In the course of their excavation, they found more than 13,000 artifacts. All of the objects were spearheads and articles that could be connected with ritual use, as well as tools used in carving the stone. They found nothing else.
As if that were not enough, the stones that the spearheads were made from are not from the Tsodilo region but must have been brought from hundreds of kilometers away.
The spearheads are better crafted and more colourful than other spearheads from the same time and area. Surprisingly enough, it was only the red spearheads that had been burned.
“Stone age people took these colourful spearheads, brought them to the cave, and finished carving them there. Only the red spearheads were burned. It was a ritual destruction of artifacts. There was no sign of normal habitation. No ordinary tools were found at the site. Our find means that humans were more organised and had the capacity for abstract thinking at a much earlier point in history than we have previously assumed. All of the indications suggest that Tsodilo has been known to mankind for almost 100,000 years as a very special place in the pre-historic landscape.” says Sheila Coulson.
Sheila Coulson also noticed a secret chamber behind the python stone. Some areas of the entrance to this small chamber were worn smooth, indicating that many people had passed through it over the years.
“The shaman, who is still a very important person in San culture, could have kept himself hidden in that secret chamber. He would have had a good view of the inside of the cave while remaining hidden himself. When he spoke from his hiding place, it could have seemed as if the voice came from the snake itself. The shaman would have been able to control everything. It was perfect.” The shaman could also have “disappeared” from the chamber by crawling out onto the hillside through a small shaft.
While large cave and wall paintings are numerous throughout the Tsodilo Hills, there are only two small paintings in this cave: an elephant and a giraffe. These images were rendered, surprisingly, exactly where water runs down the wall.
Sheila Coulson thinks that an explanation for this might come from San mythology.
In one San story, the python falls into a body of water and cannot get out by itself. The python is pulled from the water by a giraffe. The elephant, with its long trunk, is often used as a metaphor for the python.

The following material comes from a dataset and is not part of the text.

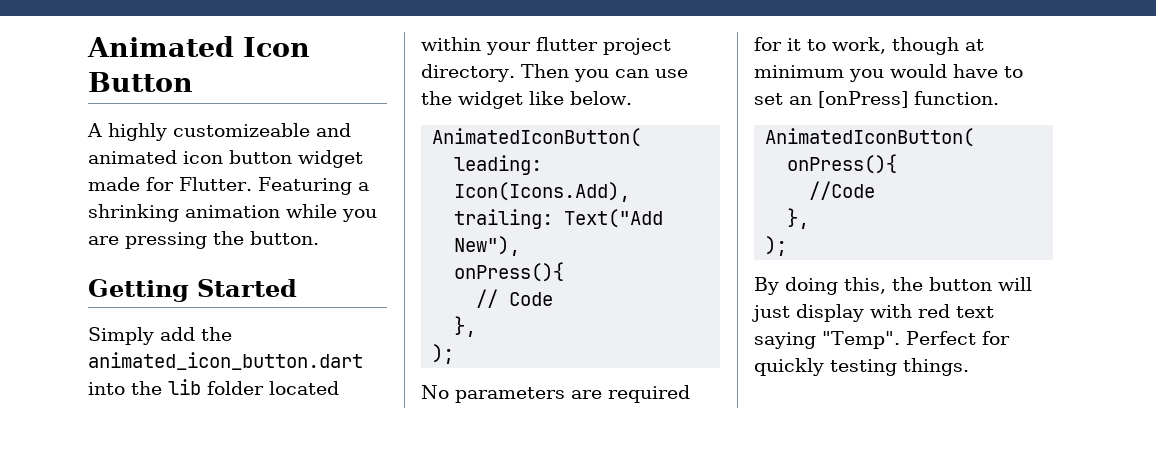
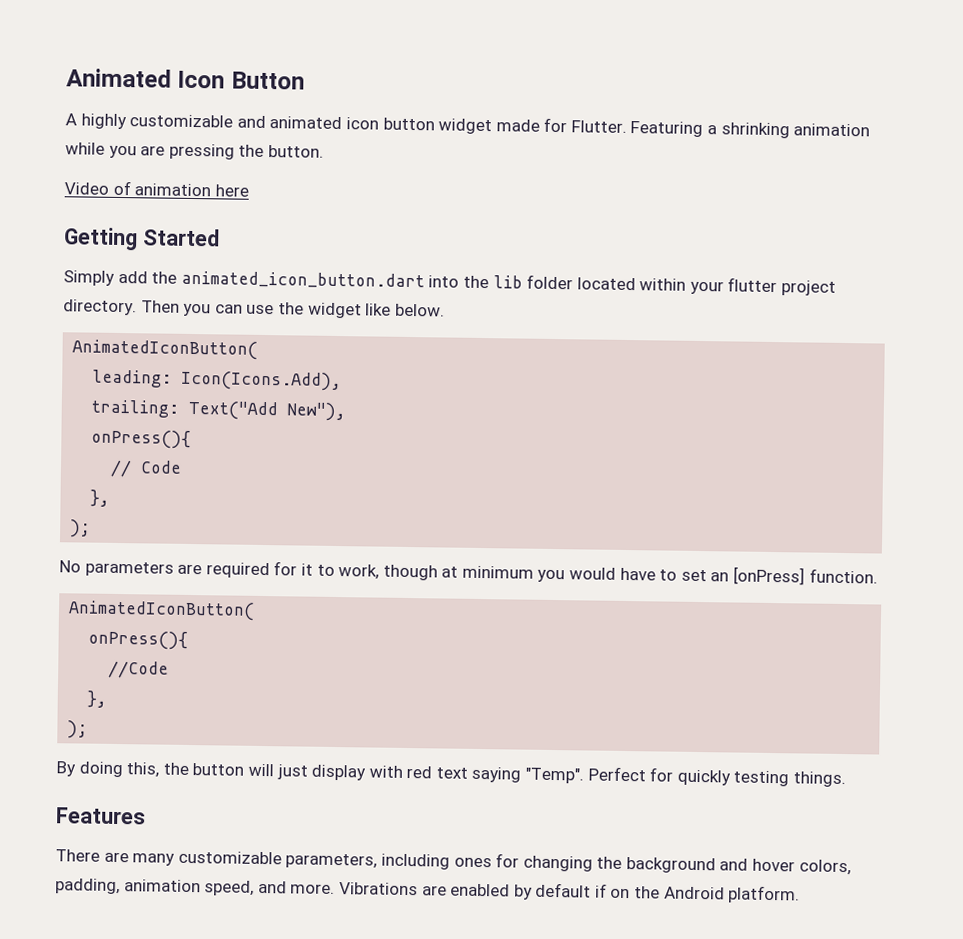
- A highly customizeable and animated icon button widget made for Flutter.
+ A highly customizable and animated icon button widget made for Flutter.
+ Video of animation here
+ Features
+ There are many customizable parameters, including ones for changing the background and hover colors, padding, animation speed, and more. Vibrations are enabled by default if on the Android platform.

“In the cave, we find only the San people’s three most important animals: the python, the elephant, and the giraffe. That is unusual. This would appear to be a very special place. They did not burn the spearheads by chance. They brought them from hundreds of kilometers away and intentionally burned them. So many pieces of the puzzle fit together here. It has to represent a ritual.” concludes Sheila Coulson.

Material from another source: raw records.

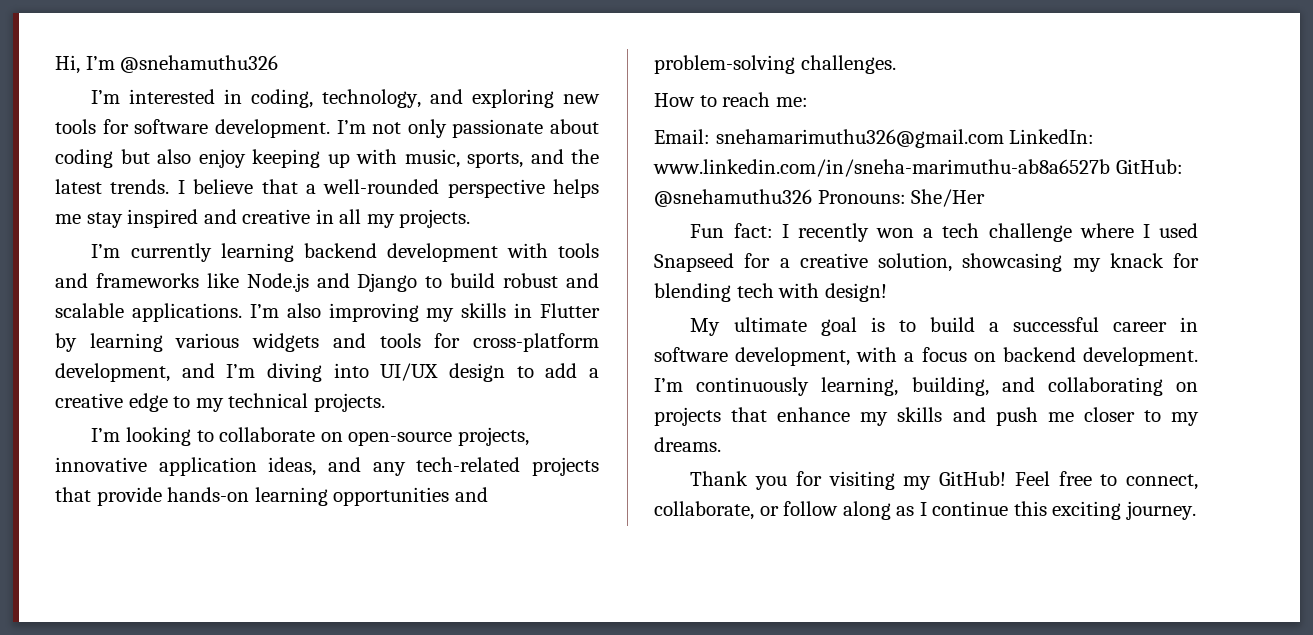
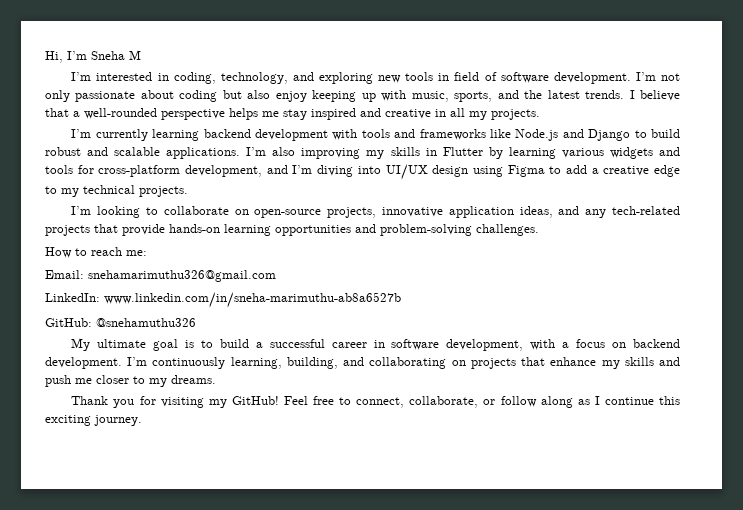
- Hi, I’m @snehamuthu326
+ Hi, I’m Sneha M
- I’m interested in coding, technology, and exploring new tools for software development.
+ I’m interested in coding, technology, and exploring new tools in field of software development.
- I’m also improving my skills in Flutter by learning various widgets and tools for cross-platform development, and I’m diving into UI/UX design to add a creative edge to my technical projects.
+ I’m also improving my skills in Flutter by learning various widgets and tools for cross-platform development, and I’m diving into UI/UX design using Figma to add a creative edge to my technical projects.
- Email: snehamarimuthu326@gmail.com LinkedIn: www.linkedin.com/in/sneha-marimuthu-ab8a6527b GitHub: @snehamuthu326 Pronouns: She/Her
- Fun fact: I recently won a tech challenge where I used Snapseed for a creative solution, showcasing my knack for blending tech with design!
+ Email: snehamarimuthu326@gmail.com
+ LinkedIn: www.linkedin.com/in/sneha-marimuthu-ab8a6527b
+ GitHub: @snehamuthu326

It was a major archaeological find five years ago that made it possible for Sheila Coulson to date the finds in this little cave in Botswana. Up until the turn of the century, archaeologists believed that human civilisation developed in Europe after our ancestors migrated from Africa. This theory was crushed by Archaeologist Christopher Henshilwood when he published his find of traces from a Middle Stone Age dwelling in the Blombos Cave in Southern Cape, South Africa.